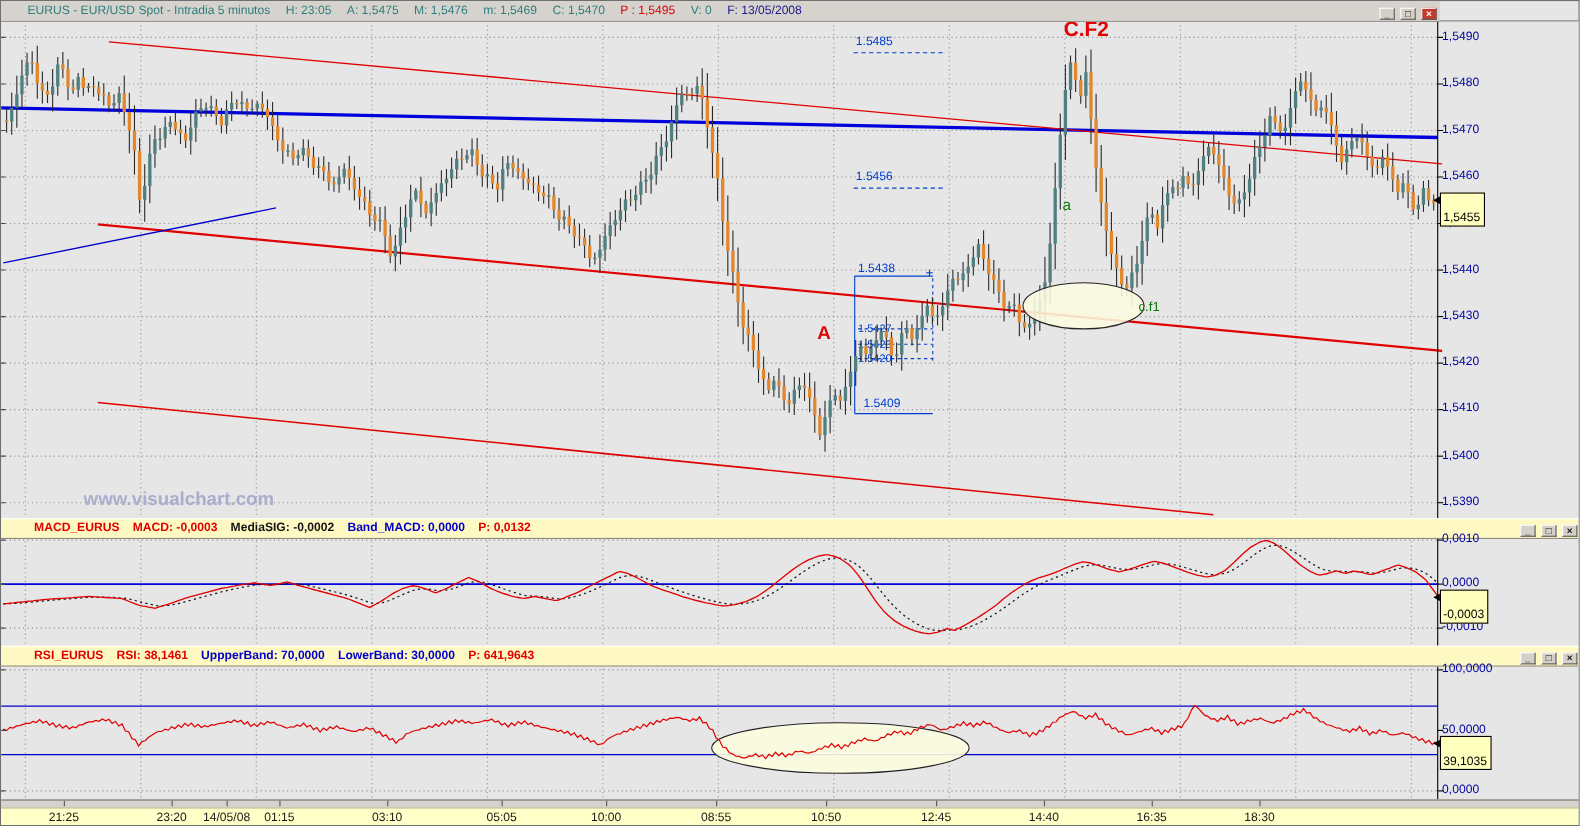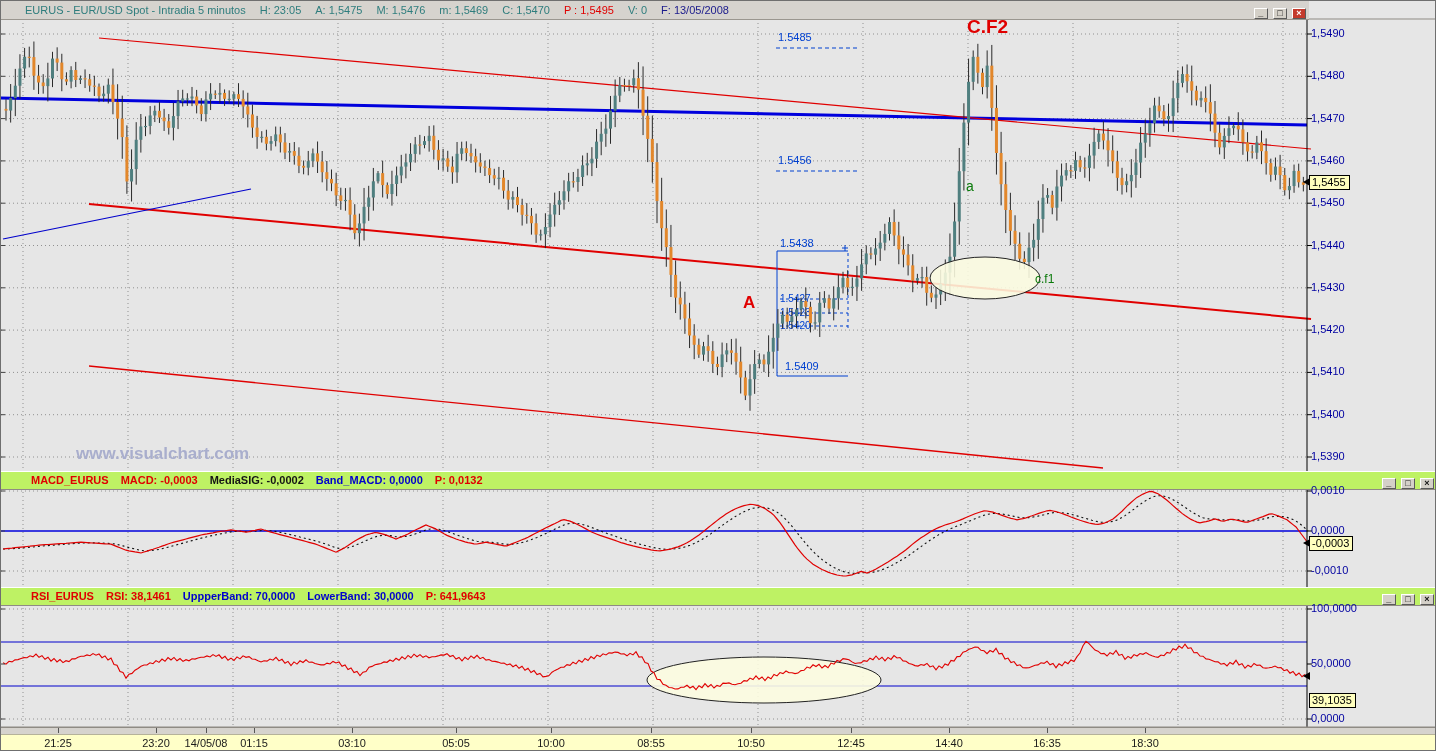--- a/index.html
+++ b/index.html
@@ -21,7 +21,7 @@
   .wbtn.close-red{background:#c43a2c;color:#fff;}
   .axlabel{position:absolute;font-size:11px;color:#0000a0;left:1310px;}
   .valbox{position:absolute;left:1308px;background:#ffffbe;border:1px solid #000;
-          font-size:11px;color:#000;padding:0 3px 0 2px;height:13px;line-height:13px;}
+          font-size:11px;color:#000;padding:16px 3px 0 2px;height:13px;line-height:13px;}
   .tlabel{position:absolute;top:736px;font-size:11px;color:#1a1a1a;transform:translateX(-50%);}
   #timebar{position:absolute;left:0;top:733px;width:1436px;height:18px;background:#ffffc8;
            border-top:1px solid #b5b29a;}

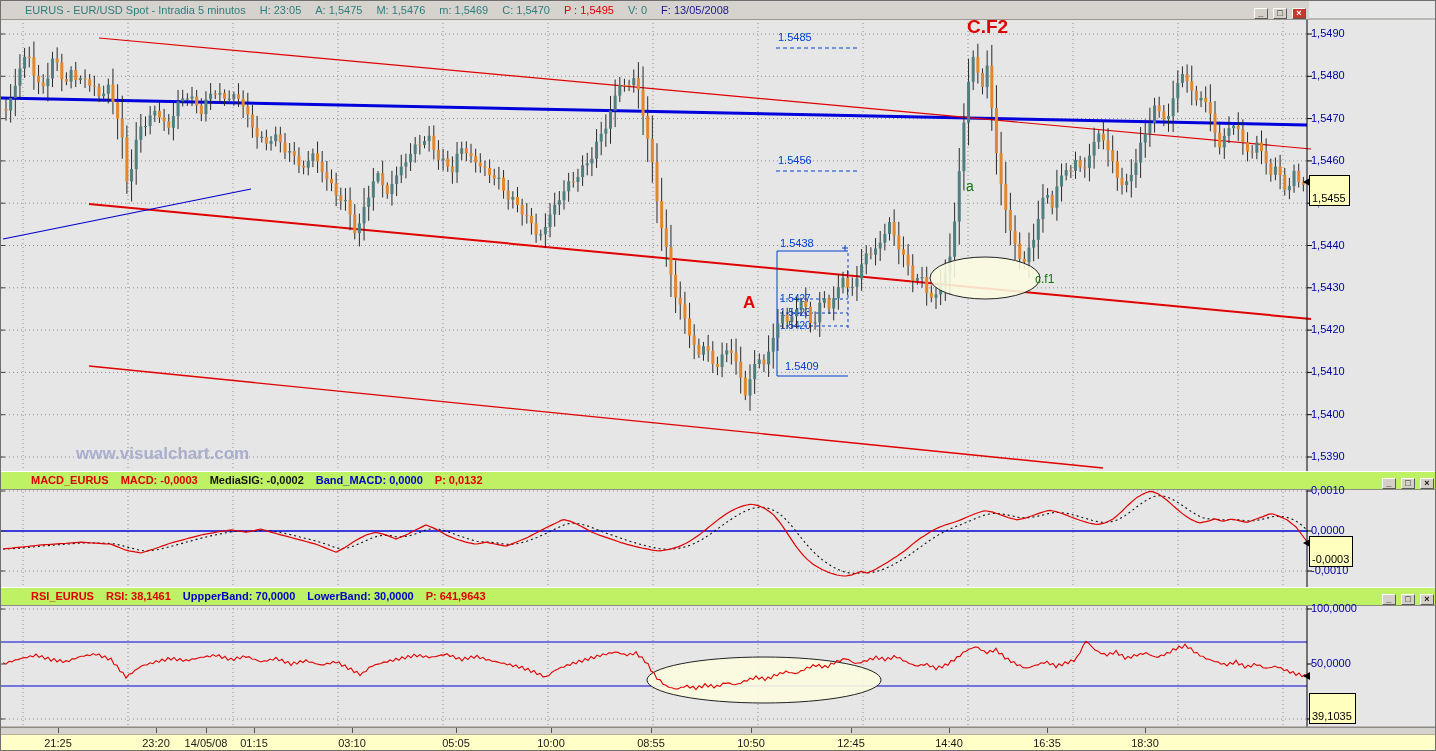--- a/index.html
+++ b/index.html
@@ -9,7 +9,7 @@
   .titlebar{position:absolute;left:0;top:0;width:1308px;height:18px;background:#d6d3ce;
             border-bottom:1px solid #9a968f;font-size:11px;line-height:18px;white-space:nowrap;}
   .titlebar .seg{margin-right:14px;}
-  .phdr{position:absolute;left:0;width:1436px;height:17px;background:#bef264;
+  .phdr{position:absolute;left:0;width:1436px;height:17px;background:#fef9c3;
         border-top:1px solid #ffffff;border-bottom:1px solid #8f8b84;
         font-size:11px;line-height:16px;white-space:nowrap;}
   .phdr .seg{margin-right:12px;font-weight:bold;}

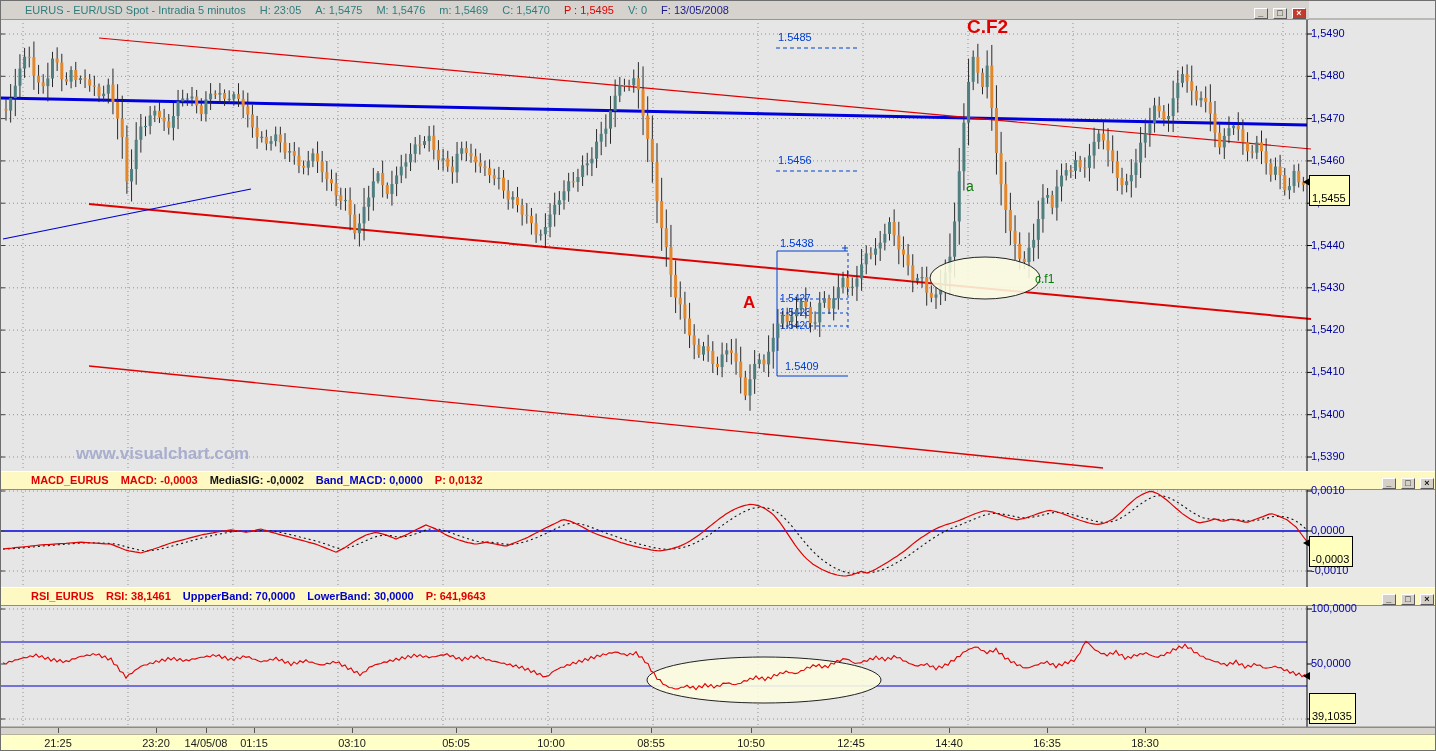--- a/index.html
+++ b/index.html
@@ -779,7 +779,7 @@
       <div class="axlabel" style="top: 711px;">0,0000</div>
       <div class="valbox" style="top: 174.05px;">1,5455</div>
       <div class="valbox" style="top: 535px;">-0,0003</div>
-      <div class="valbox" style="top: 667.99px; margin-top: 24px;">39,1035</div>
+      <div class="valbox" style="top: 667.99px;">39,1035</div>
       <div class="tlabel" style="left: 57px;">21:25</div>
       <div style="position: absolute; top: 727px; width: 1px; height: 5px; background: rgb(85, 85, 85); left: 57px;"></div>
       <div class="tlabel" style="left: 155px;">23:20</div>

● TASK ITEM
Print every entry above again, exactly as written. Leave the images out.

● OUTPUT FOR THIS EXERCISE
--- a/index.html
+++ b/index.html
@@ -21,7 +21,7 @@
   .wbtn.close-red{background:#c43a2c;color:#fff;}
   .axlabel{position:absolute;font-size:11px;color:#0000a0;left:1310px;}
   .valbox{position:absolute;left:1308px;background:#ffffbe;border:1px solid #000;
-          font-size:11px;color:#000;padding:0 3px 0 2px;height:13px;line-height:13px;}
+          font-size:11px;color:#000;padding:16px 3px 0 2px;height:13px;line-height:13px;}
   .tlabel{position:absolute;top:736px;font-size:11px;color:#1a1a1a;transform:translateX(-50%);}
   #timebar{position:absolute;left:0;top:733px;width:1436px;height:18px;background:#ffffc8;
            border-top:1px solid #b5b29a;}

--- a/index.html
+++ b/index.html
@@ -9,7 +9,7 @@
   .titlebar{position:absolute;left:0;top:0;width:1308px;height:18px;background:#d6d3ce;
             border-bottom:1px solid #9a968f;font-size:11px;line-height:18px;white-space:nowrap;}
   .titlebar .seg{margin-right:14px;}
-  .phdr{position:absolute;left:0;width:1436px;height:17px;background:#bef264;
+  .phdr{position:absolute;left:0;width:1436px;height:17px;background:#fef9c3;
         border-top:1px solid #ffffff;border-bottom:1px solid #8f8b84;
         font-size:11px;line-height:16px;white-space:nowrap;}
   .phdr .seg{margin-right:12px;font-weight:bold;}

--- a/index.html
+++ b/index.html
@@ -779,7 +779,7 @@
       <div class="axlabel" style="top: 711px;">0,0000</div>
       <div class="valbox" style="top: 174.05px;">1,5455</div>
       <div class="valbox" style="top: 535px;">-0,0003</div>
-      <div class="valbox" style="top: 667.99px; margin-top: 24px;">39,1035</div>
+      <div class="valbox" style="top: 667.99px;">39,1035</div>
       <div class="tlabel" style="left: 57px;">21:25</div>
       <div style="position: absolute; top: 727px; width: 1px; height: 5px; background: rgb(85, 85, 85); left: 57px;"></div>
       <div class="tlabel" style="left: 155px;">23:20</div>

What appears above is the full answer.